Little Falls – Moconá

In addition of Jesuit Missions, this whole region of South America has mucho, mucho waterfalls to be visited. It would take an unhealthy level of enthusiasm for the waterfall concept in general, to visit all these falls, so we picked a couple to see on our way through.

On the eastern border of Misiones is the Rio Uruguay with the Moconá Falls. These aren’t high. In fact they’re so low that when the river level is very high, the ‘falls’ disappear in the river. At their best, they’re up to 10m high. But the unique thing with these falls is that they run vertically down the river rather than horizontally across the river. A long geological fault-line runs down the middle of the riverbed and it’s an extraordinary trip in a zodiac boat to blast along the fault-line up and down the river. As the boat bounces over the rapids, it’s a cool sight to approach the beginning of the line of waterfalls. But then we continue the rough ride, further and further up-stream past the continuing line of waterfalls, over three kilometres!! It’s an exciting ride: the boat handler skilfully drives the zodiac along and then into the falls as if riding up into the cascading water and we cling on to the side-ropes whilst receiving a soaking. It’s a hot, sunny day with temperatures around 35C, so it takes only seconds to dry-out when we get back to shore.

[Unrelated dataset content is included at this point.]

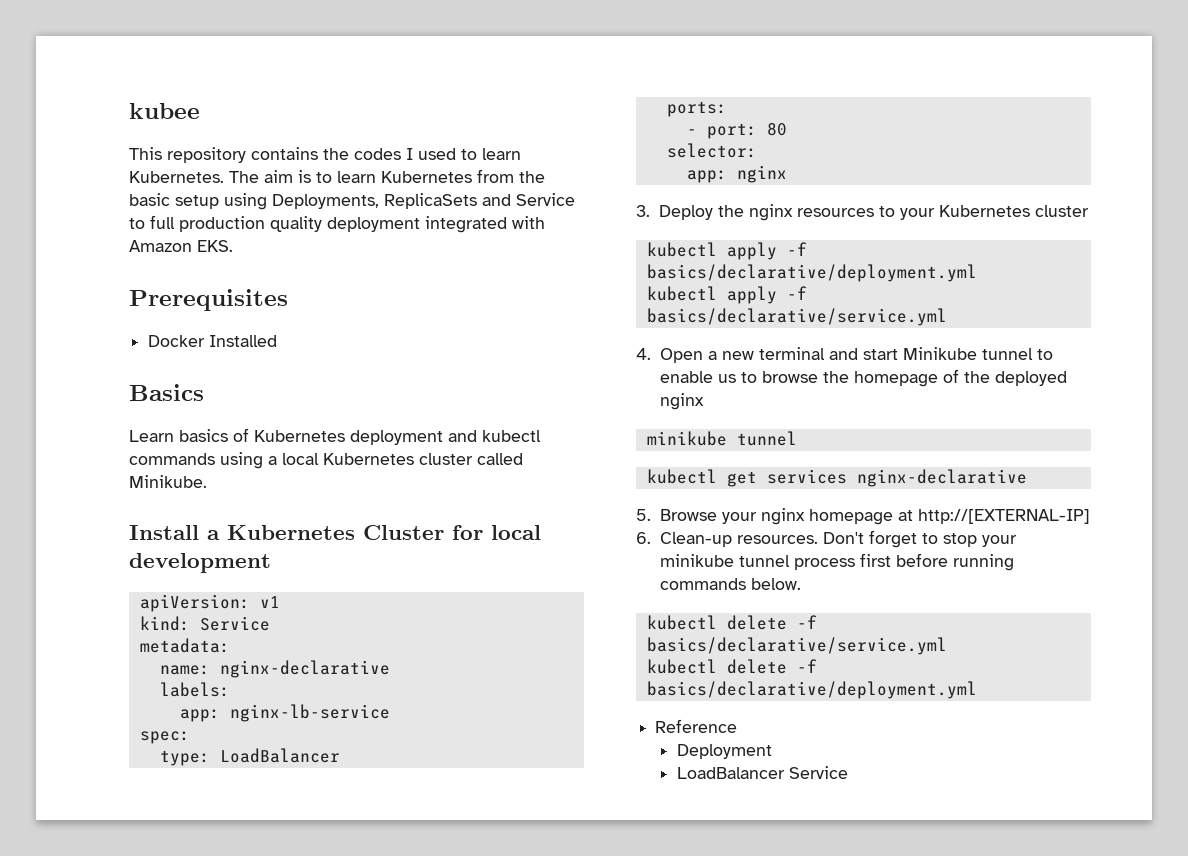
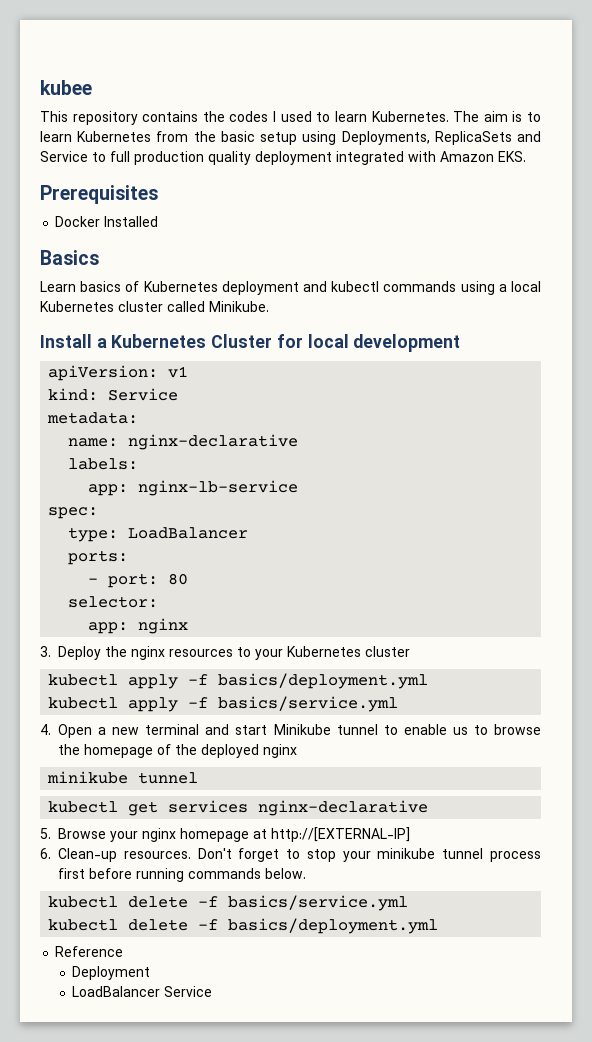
[646,264,977,282] [646,286,807,304] [646,308,947,326] basics/declarative/deployment.yml // kubectl apply -f basics/declarative/service.yml -> [218,673,429,689] [48,696,399,712] basics/deployment.yml // kubectl apply -f basics/service.yml
[646,637,947,655] [646,659,817,674] [646,681,977,699] basics/declarative/service.yml // kubectl delete -f basics/declarative/deployment.yml -> [228,895,409,911] [48,918,439,934] basics/service.yml // kubectl delete -f basics/deployment.yml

The falls face away from Argentina towards Brazil and aren’t visible from the Argentine land, so it’s only possible to photograph them from a bouncing zodiac boat on the water (that’s our excuse for the slightly hap-hazard photography results of the day!) If you want to search, Mr Google can provide you with lots of great photos to see the full phenomenon from the air.

Moconá Falls are rather remote and it’s a bit of a drive to get there, but even knowing that we are on our way to see the ginormous and much more famous Iguazu Falls next, this detour to Moconá is well worth the effort.

Big Falls – Iguazuuuu!

Victoria Falls (tick)… Niagra Falls (tick)… around 25 years ago I even made a fairly arduous three day trek to the world’s highest, Angel Falls in the deepest, darkest Venezuela. I loved them all, but adding Iguazu Falls to my personal ‘Big Falls’ list creates an unusual case of words failing me. It’s a rare day when I’m stuck for something to say J but Iguazu Falls managed to achieve just that. Adequate superlatives are hard to find, but how about: ‘splendiferous’? That’s a good old English word! Our pics might help to explain the marvel, but they don’t do it full justice.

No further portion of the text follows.